The way I see it, if someone finds a dead body and ends up solving the related murder mystery, there's going to be an impact on their existing life.

One of the recurring themes of personal growth podcasts and self-help books is abundance. The belief that everything we want is already there for us, we just have to believe it's there. (If this sounds woo-woo, then stick with me!)

I have not always felt abundant. This is more a factor of personal choices than anything else. So while I love this concept, I am wary. I know I'm not a natural believer. And I know that not being a believer may be the thing that keeps me from getting what I want. But still, I am skeptic.

But I have experienced abundance in the form of ideas. I have ideas all the time. If I sit in a meeting for any length of time, I get ideas. Some related to the meeting, most not. My margins get filled with notes to myself to follow up on later. This is how Madison Night came to me, in a flash, with three book titles. Same with Sylvia Stryker, same with Polyester Monroe. Same with a bunch of people you haven't yet met.

So I started thinking, well, I don't fully believe the abundance thing with money, but I do believe the abundance thing with ideas, because I've already experienced that, so I know abundance is available in one form, and if it's available in one form, then maybe it's available in another?

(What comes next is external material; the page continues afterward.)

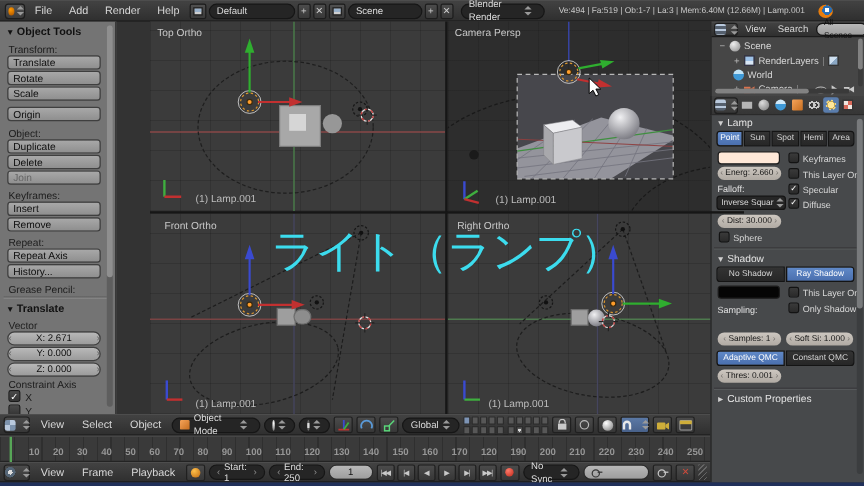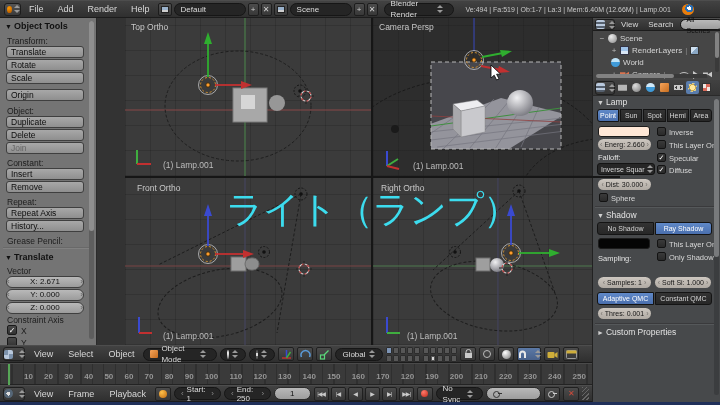"Inverse" span.pcblabel { text: Inverse -> Keyframes }
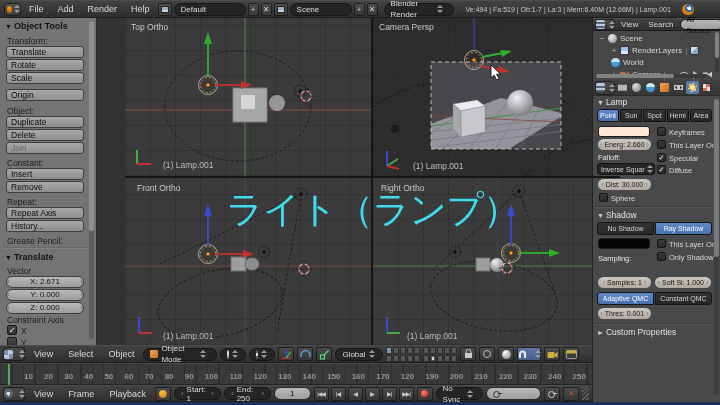"Constant:" div.tslabel { text: Constant -> Keyframes }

So I'll just focus on the abundance of ideas for now just to exercise my believe in abundance in general, since I already 100% believe in that.

This past week I had ideas for three additional mystery series and a side project.

I did the math: if I wrote every book that I currently have an idea for, six books a year (which is aggressive), I would not need a new idea for eight years.

Eight years.

I think that's abundance.

And if it works with ideas, then maybe it does work for other things?

I'll keep you posted.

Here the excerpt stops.